Henrik Kristoffersen wanted to present the logo on his skis for the first time in Schladming.
Henrik Kristoffersen (28) caused a stir on Wednesday. The Norwegian planned to show the logo on his Van Deer skis for the first time at the night giant slalom in Schladming (Austria). This was always masked up to now. But nothing came of the premiere. Shortly before the start, the World Ski Federation FIS informed him that “if he skis with the logo, he could lose his license”.
A risk that was too great for Kristoffersen and his team. He covered the logo with black tape. However, the matter is not over yet. Because now the FIS has published a statement on the case. And that’s what it’s all about.
Misunderstanding at Van Deer
“At several meetings in recent months, FIS Van Deer-Red Bull Sports has made it clear that this logo does not comply with FIS regulations,” it says.
The reason? Shortly after the presentation of his ski brand, Marcel Hirscher (33) brought his ex-sponsor Red Bull on board.
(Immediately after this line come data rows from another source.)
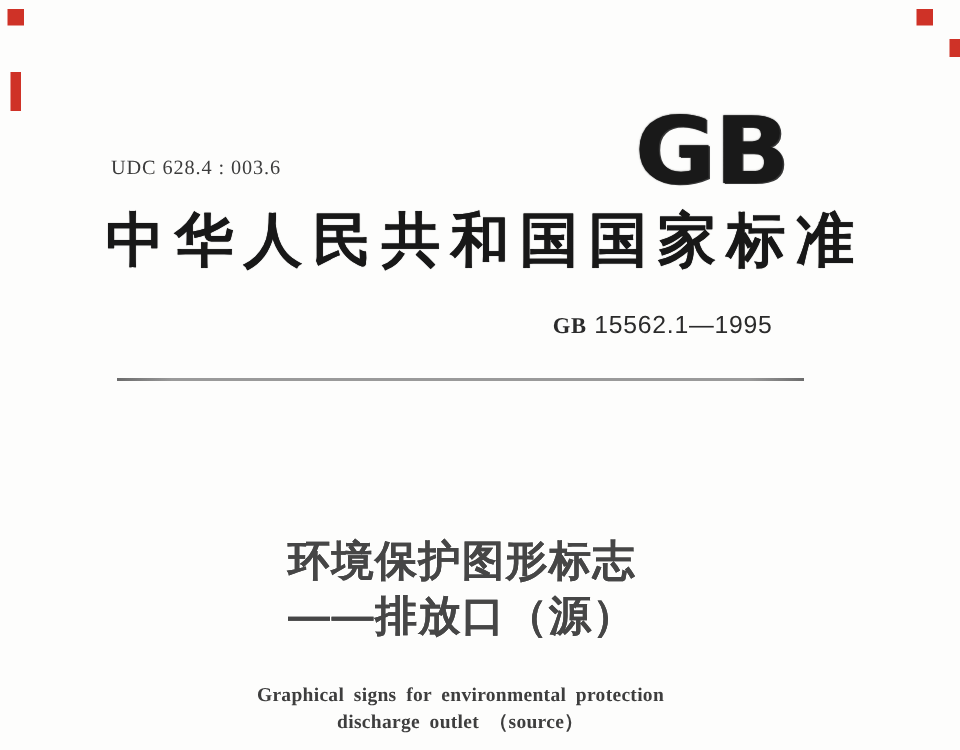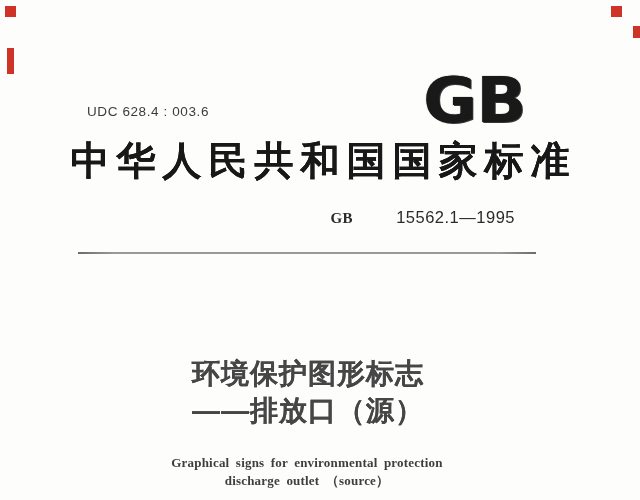--- a/index.html
+++ b/index.html
@@ -19,8 +19,8 @@
   .scan-mark.right-bar{left:633px;top:26px;width:7px;height:12px;}
 
   .udc-block{
-    position:absolute;left:87px;top:69px;
-    font-family:Liberation Sans, sans-serif;
+    position:absolute;left:74px;top:69px;
+    font-family:Liberation Serif, serif;
     font-size:13.5px;line-height:17px;
     color:#3c3c3c;letter-spacing:0.6px;white-space:pre;
   }

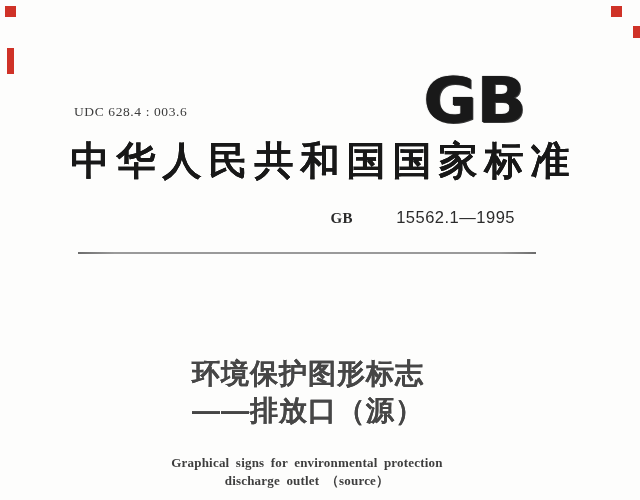--- a/index.html
+++ b/index.html
@@ -54,7 +54,7 @@
     font-weight:bold;font-size:15px;letter-spacing:0.5px;margin-right:5px;
   }
   .std-num .number{
-    font-size:16.5px;letter-spacing:0.5px;font-weight:500;margin-left:38px;
+    font-size:16.5px;letter-spacing:0.5px;font-weight:500;
   }
 
   .rule{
Since then, this has not only been in the name, but also in the logo. And that’s against the rules. According to the FIS, if a company does not manufacture any equipment but only uses it for advertising purposes, it is not allowed to appear as a sponsor.
This regulation causes a lack of understanding at Van Deer. Managing Director Toni Giger told “Laola1” that according to FIS, the design had to be commercially available for the logo to be allowed. “We follow the rule exactly,” he says, pointing out that the skis can be bought in shops.
No start with logo
However, the FIS sees it differently. And that shouldn’t change in the future either, because “there shouldn’t be any special treatment for any ski manufacturer and no privileges when it comes to manufacturer identification”. The World Ski Association goes even further: “In particular, the FIS will not allow a competitor wearing a ski with the Van Deer-Red Bull logo to start in a FIS World Cup race or any other international FIS competition.”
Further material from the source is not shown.